In Massachusetts, the first allegation against Sheehan, who turned 74 on Nov. 19, was disclosed to Foxborough police in 1998, but at the time officials said the statute of limitations — which is 27 years from reporting, or from a victim turning 16 — had expired, according to O’Leary. Since then, the time frame to bring criminal charges has been frozen in cases where an alleged abuser leaves the state, giving authorities a better chance to investigate, locate the suspect, and file charges.
Sheehan taught at the former Lewis Elementary School, the Igo Administrative Center, Burrell Elementary School, and Ahern Middle School, all in Foxborough, from about 1962 to 1981. He was the swimming director at the former Cocasset River Park, and led Boy Scout Troop 70, now defunct.
O’Leary said Sheehan abused children at various locations including Cocasset River Park, the Ahern Middle School, the Burrell School, and at the Lakeview Road swimming hole.
“They have nightmares about him chasing them around and brutally raping them,’’ he said. “It wasn’t just touching. Those were the mild cases.”
Sheehan also abused children in his home while his wife was in the house, O’Leary said. Catherine Sheehan died in 2009 in Fort Myers.
O’Leary, a policeman for 26 years, said he knows many of the alleged victims and is determined to “tear away the veil of secrecy’’ that has cloaked Sheehan, at the very least.
Boston attorney Mitchell Garabedian represents four of Sheehan’s alleged victims, now ages 53 to 59, and is investigating a fifth case. He said his clients were sexually abused between 1966 and 1979 when they were between ages 8 and 13. Crimes included repeated fondling, sexual exposure, and rape, he said. One victim was sexually abused on a scouting trip to England in 1969, he said.
“Some were molested for years, and two were molested 20 times each,’’ said Garabedian. “In any capacity that he could sexually molest, he would. He knew no bounds. And I have no doubt the number of children he molested is in the hundreds, because pedophiles don’t stop until they are caught, or become infirm.”
Garabedian said he is still exploring whether civil charges can be brought.
“Where were the supervisors, and why didn’t they prevent William Sheehan from molesting children?” he said.
One of Garabedian’s clients, Kevin Corliss, 56, of Norfolk, a 30-year Foxborough school maintenance employee, said Sheehan abused him from ages 8 to 13 in the schools, at Cocasset Park, the Lakeview Road swimming hole, and on scouting camp-outs.
“It happened to me too many times to count,’’ he said. “But I’m moving forward now and there’s no stopping me.”
Foxborough Schools Superintendent Debra Spinelli, who is mandated by state law to report allegations of crime, disclosed Corliss’s allegations to Police Chief Edward O’Leary after Corliss met with her in August and told her what had happened. Long before then, she said, the school district had been working on training to spot sex abuse.

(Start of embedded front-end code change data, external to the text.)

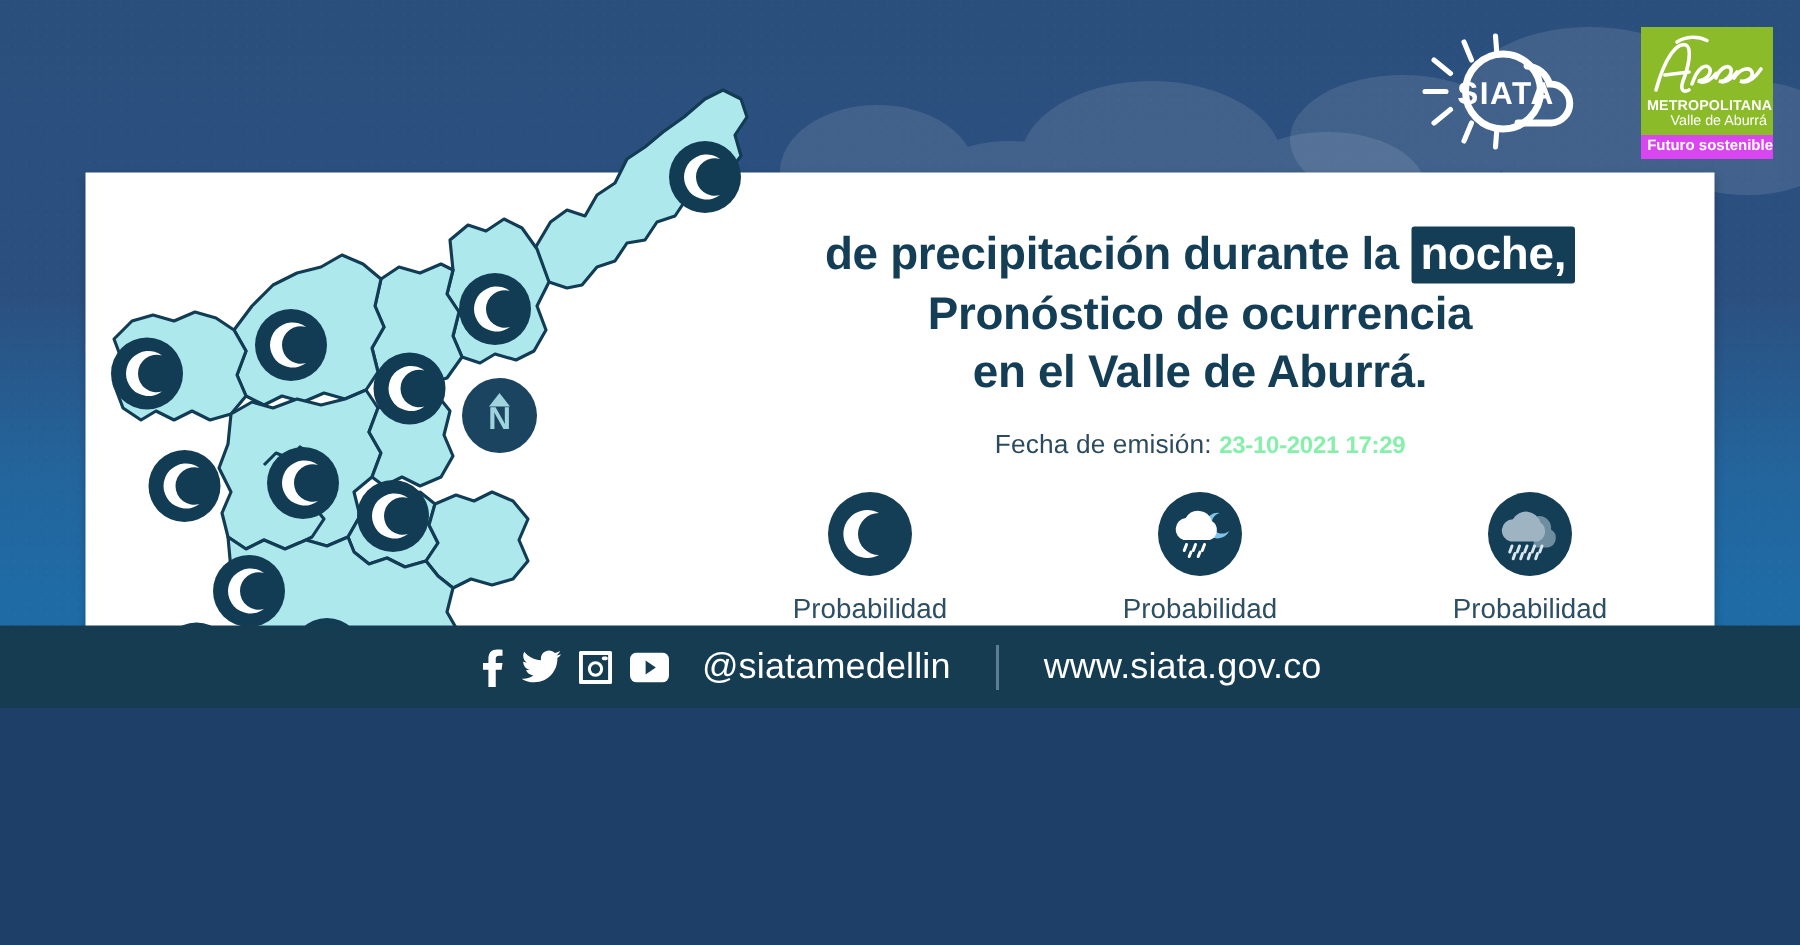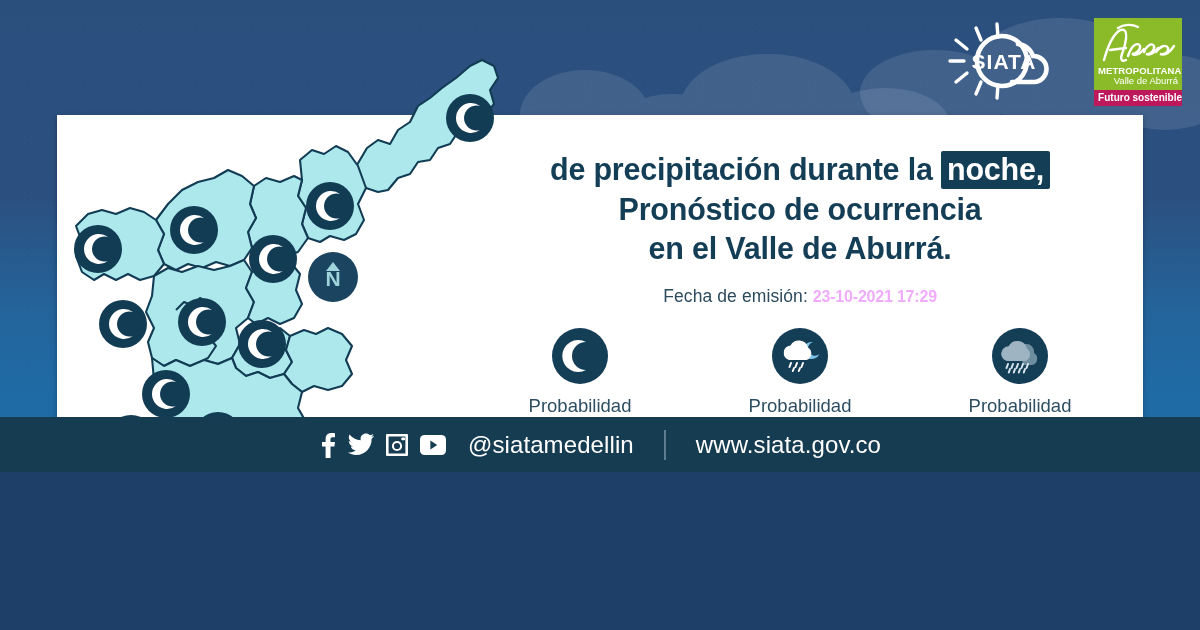--- a/index.html
+++ b/index.html
@@ -224,7 +224,7 @@
   }
   .amva-tag {
     display: block;
-    background: #be185d;
+    background: #d946ef;
     color: #ffffff;
     font-size: 10px;
     font-weight: bold;

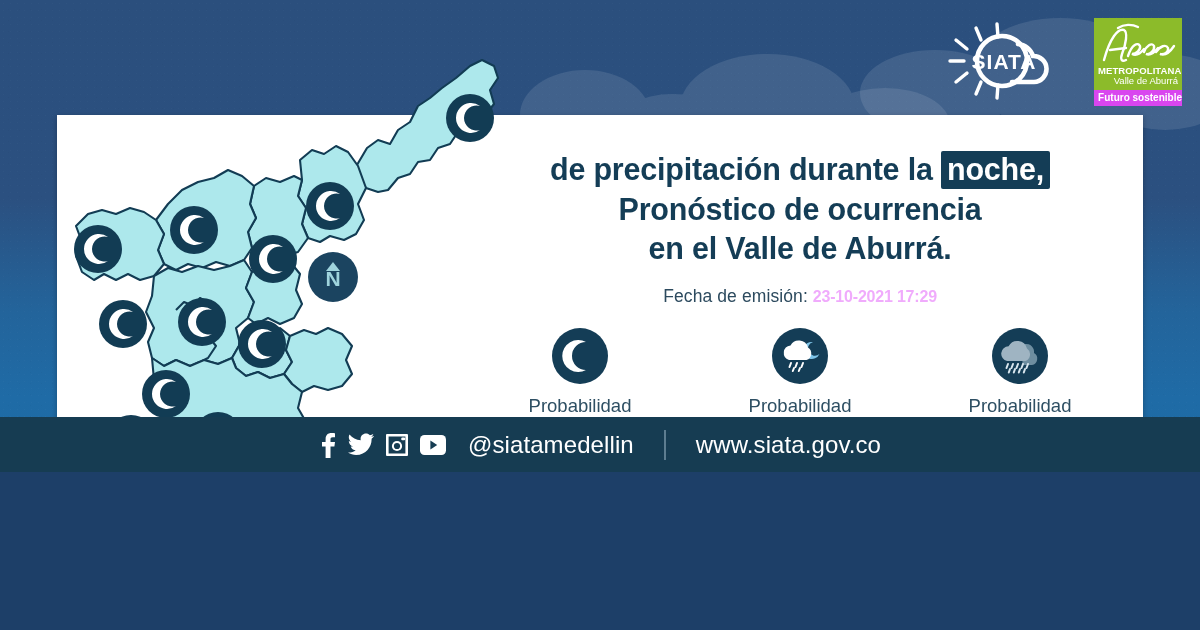--- a/index.html
+++ b/index.html
@@ -157,7 +157,7 @@
     font-size: 16px;
     font-weight: bold;
     letter-spacing: -.2px;
-    color: #f0abfc;
+    color: #86efac;
   }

“We have always believed that training is important, because as adults we are more confident in our ability to recognize signs of physical abuse and neglect and less confident on our ability to recognize signs of child sexual abuse,’’ she said.
Detective O’Leary, who is not related to the chief, said Sheehan’s former neighbors talk of an “abrupt” decision by Sheehan to move his family to Florida in 1981 that he attributed to job security under the then-new Proposition 2½ tax limit legislation.
But police suspect someone exerted pressure for him to leave, he said.
“In my opinion, he would have spent the rest of his life in jail on this,’’ O’Leary said.
But Sheehan apparently left town in good standing. In his personnel file, former superintendent of schools Robert F. Weiss praised the 18-year teacher.
“Bill has made a great contribution to the youth of Foxboro, Mass., through his school work, Boy Scouting, and as a Director of the local swimming facility,” Weiss wrote in a reference.
He could not be located for comment on this story.